Fenomena Kelangkaan Kakao, Berkah Atau Bencana?
Rabu, 01 Mei 2024 - 12:18 WIBFoto: pixabay
Siapa yang tidak tergoda dengan kelezatan cokelat? Rasanya yang manis dan pahit menjadikannya favorit banyak orang. Namun, di balik kelezatannya, cokelat kini dibayangi krisis. Kelangkaan dan kenaikan harga kakao dunia menjadi kabar pahit bagi para pecinta cokelat.
Perubahan iklim menjadi dalang di balik krisis ini.

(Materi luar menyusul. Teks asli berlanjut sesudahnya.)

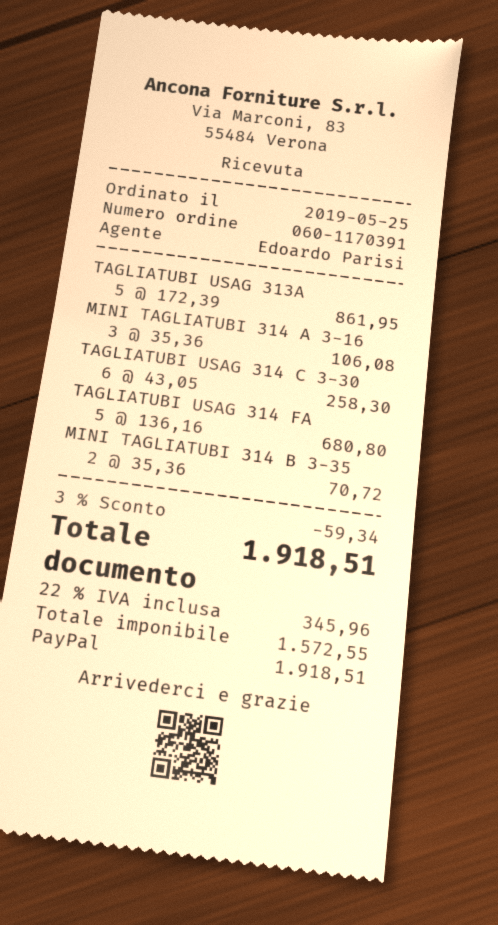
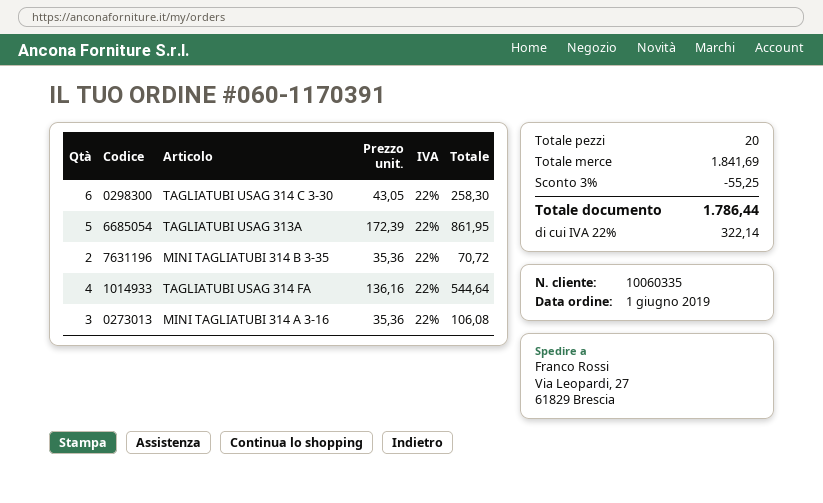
order date: 2019-05-25 -> 2019-06-01
TAGLIATUBI USAG 314 FA: 5 x 136.16 = 680.80 -> 4 x 136.16 = 544.64
discount: 3% = 59.34 -> 3% = 55.25
tax: 22% = 345.96 -> 22% = 322.14
total: 1918.51 -> 1786.44

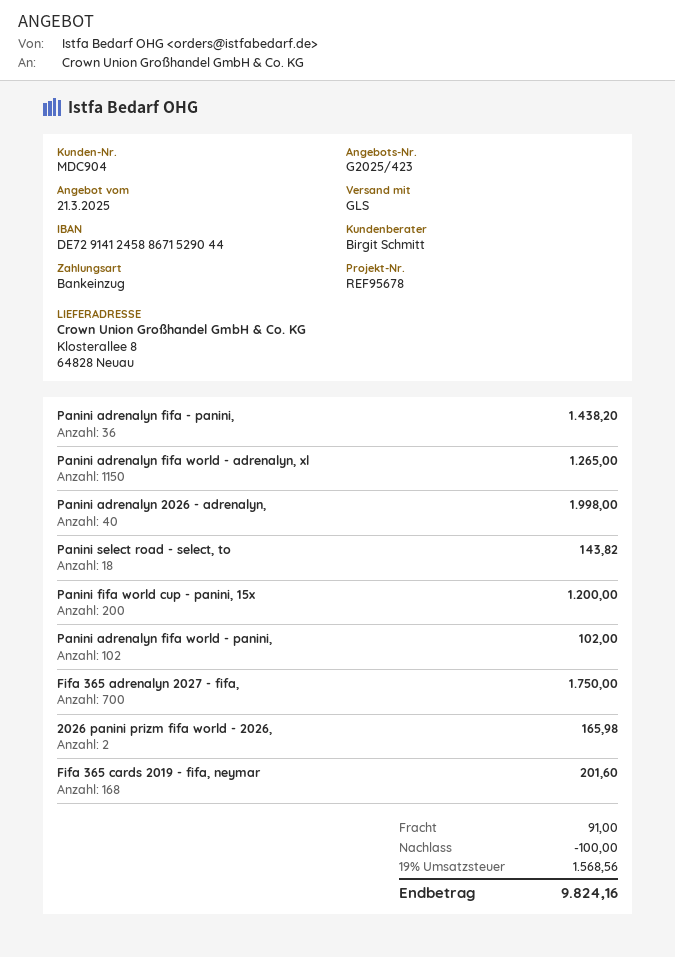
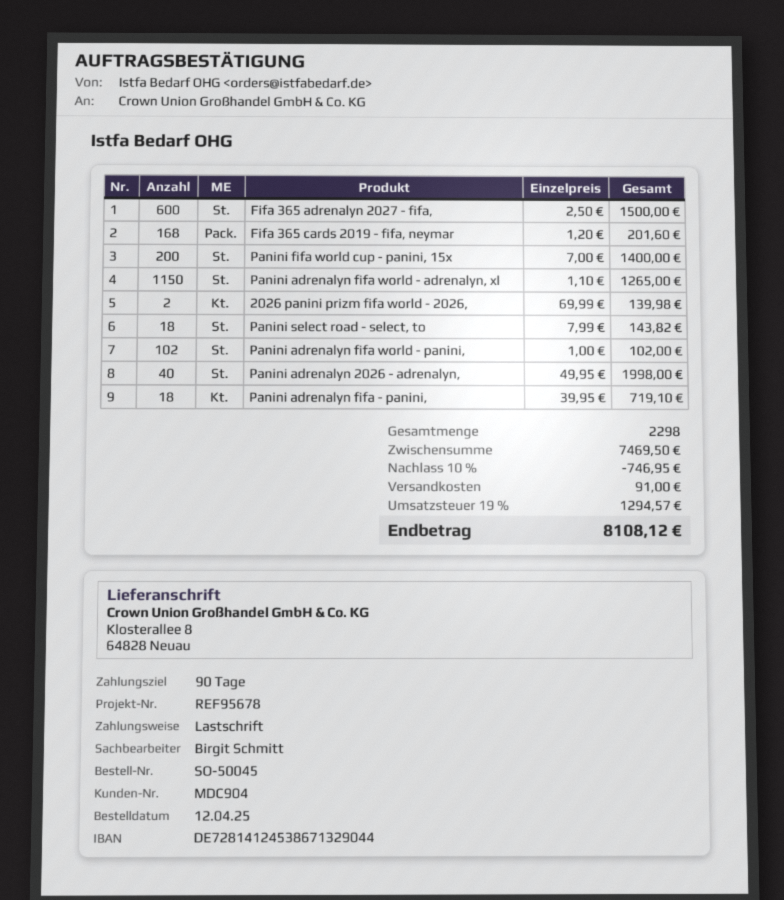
bank account: DE72914124588671529044 -> DE72814124538671329044
Panini adrenalyn fifa - panini,: 36 for 1438.20 -> 18 for 719.10
Panini fifa world cup - panini, 15x: 200 for 1200.00 -> 200 for 1400.00
Fifa 365 adrenalyn 2027 - fifa,: 700 for 1750.00 -> 600 for 1500.00
2026 panini prizm fifa world - 2026,: 2 for 165.98 -> 2 for 139.98
discount: 100.00 -> 746.95
tax: 19% = 1568.56 -> 19% = 1294.57
total: 9824.16 -> 8108.12

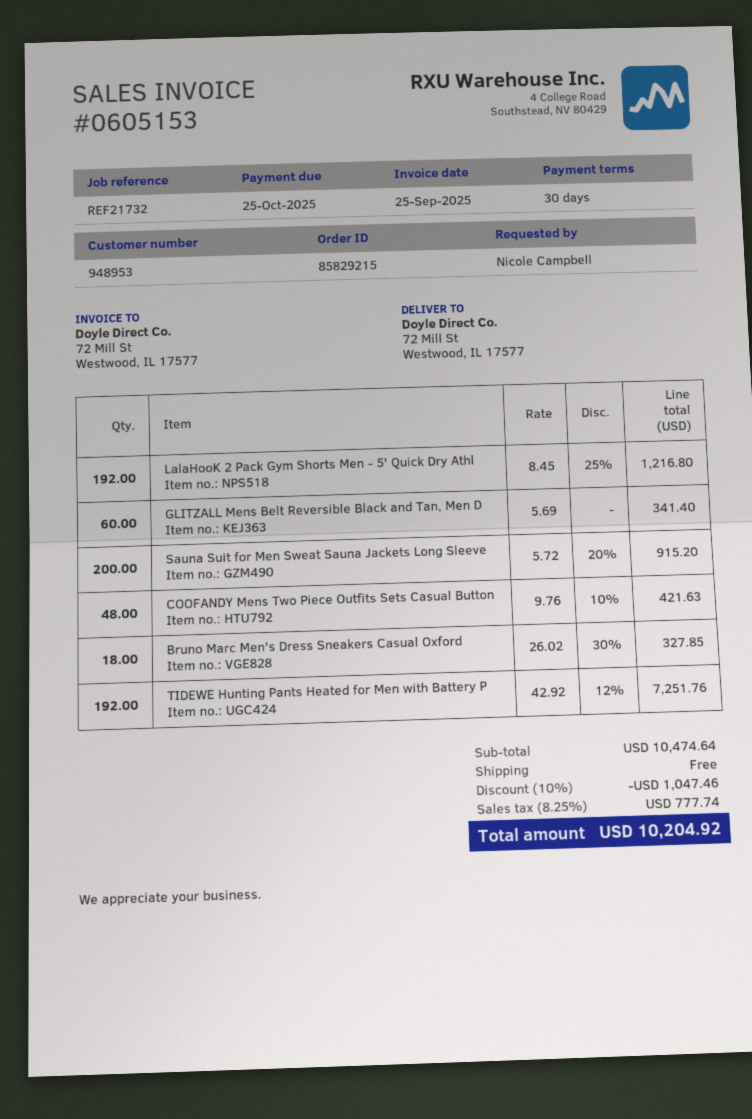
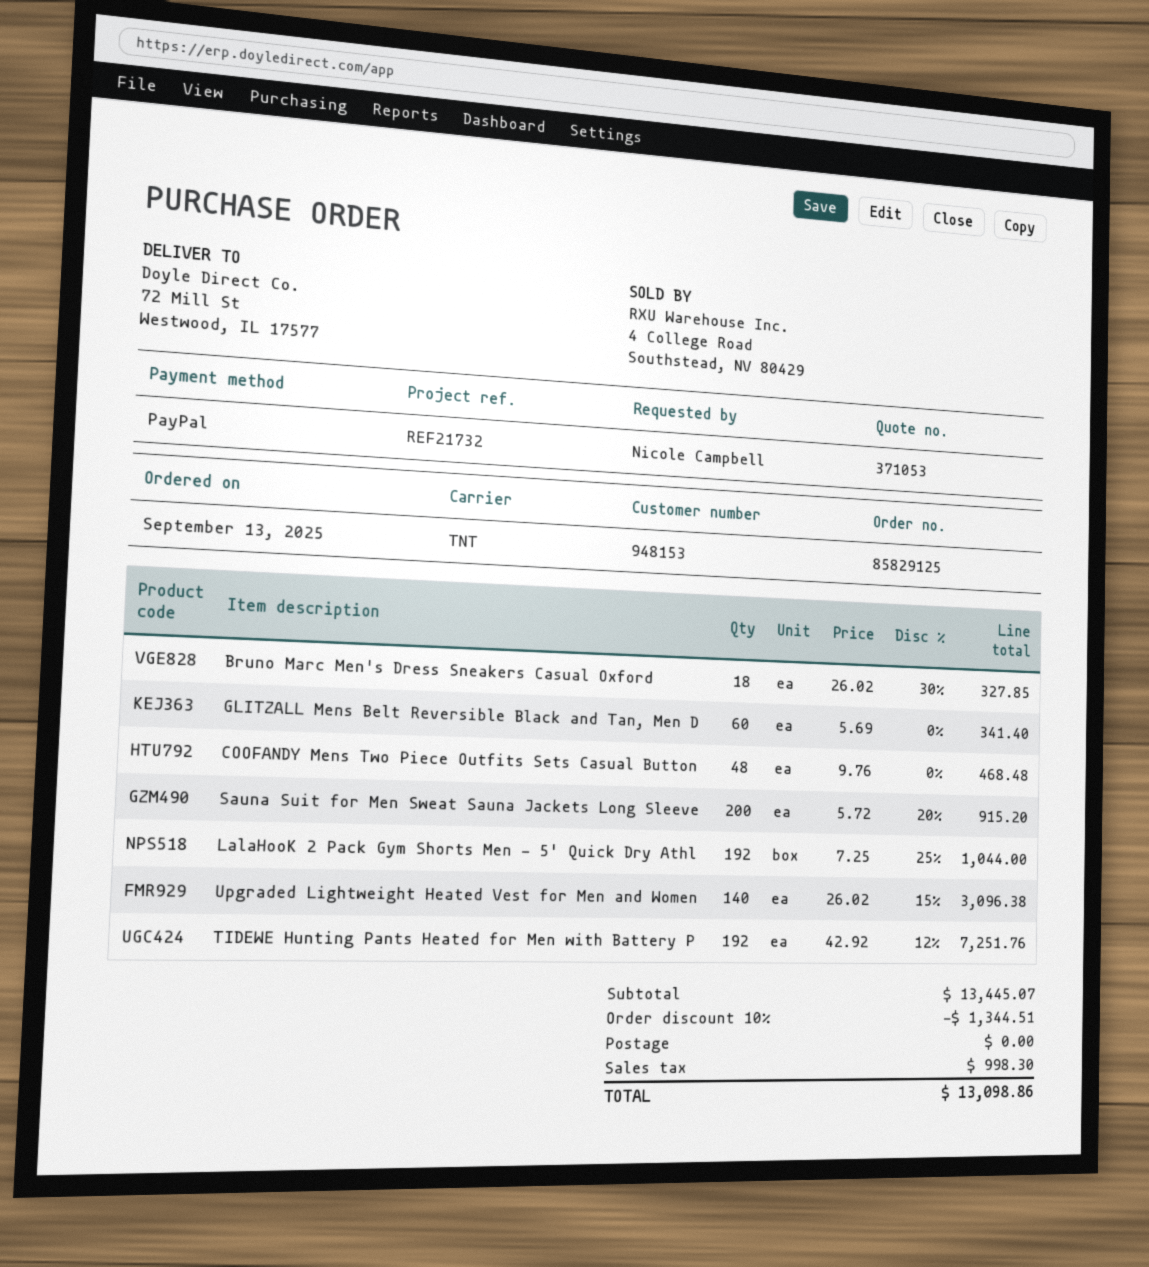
order number: 85829215 -> 85829125
customer number: 948953 -> 948153
LalaHooK 2 Pack Gym Shorts Men - 5' Quick Dry Athl: 192 x 8.45 - 25% = 1216.80 -> 192 x 7.25 - 25% = 1044.00
COOFANDY Mens Two Piece Outfits Sets Casual Button: 48 x 9.76 - 10% = 421.63 -> 48 x 9.76 = 468.48
Upgraded Lightweight Heated Vest for Men and Women: none -> 140 x 26.02 - 15% = 3096.38
subtotal: 10474.64 -> 13445.07
discount: 10% = 1047.46 -> 10% = 1344.51
tax: 777.74 -> 998.30
total: 10204.92 -> 13098.86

Cuaca ekstrem dan pola curah hujan yang tidak menentu di negara-negara Afrika, produsen kakao terbesar dunia, menyebabkan hasil panen menurun drastis. Hal ini memicu kelangkaan pasokan kakao global dan melambungkan harga hingga tiga kali lipat.
Para pecinta cokelat di seluruh dunia harus menelan pil pahit dengan kenaikan harga produk cokelat. Harga couverture dan bubuk cokelat naik tajam, membuat para pengusaha kue dan coklat kecil menjerit. Konsumen pun harus merogoh kocek lebih dalam untuk menikmati camilan favorit mereka.
Di balik pahitnya krisis, ada secercah harapan bagi Indonesia. Sebagai produsen kakao terbesar ketiga dunia, Indonesia diuntungkan dengan situasi ini. Harga jual kakao di tingkat petani melonjak, menjadi berkah bagi mereka yang memiliki pohon kakao yang terawat.
Namun, kebahagiaan ini tidak kekal. Indonesia pun tak luput dari efek perubahan iklim. Kekeringan ekstrem tahun lalu dan berkurangnya lahan perkebunan kakao menyebabkan penurunan produksi di beberapa wilayah.
Kenaikan harga kakao juga menjadi perhatian bagi industri pengolahan kakao di Indonesia. Perusahaan-perusahaan ini harus mencari cara untuk mengoptimalkan proses produksi dan manajemen biaya agar harga produk akhir di pasaran tidak naik drastis.
Masa depan cokelat masih diselimuti ketidakpastian. Jika iklim tahun ini kembali memburuk, harga kakao bisa kembali melonjak. Sebaliknya, jika Afrika kembali memanen kakao dan produksi di Indonesia bisa ditingkatkan, harga kakao bisa kembali turun.
Kisah pahit manis cokelat ini menjadi pengingat bagi kita semua. Perubahan iklim tidak hanya berdampak pada lingkungan, tetapi juga pada kehidupan manusia. Kita perlu bahu-membahu untuk mengatasi krisis iklim agar cokelat dan berbagai komoditas lainnya dapat terus dinikmati oleh generasi mendatang.
Mari kita jaga bumi dan budidayakan kakao dengan berkelanjutan, agar pahit manis cokelat tetap bisa dinikmati bersama.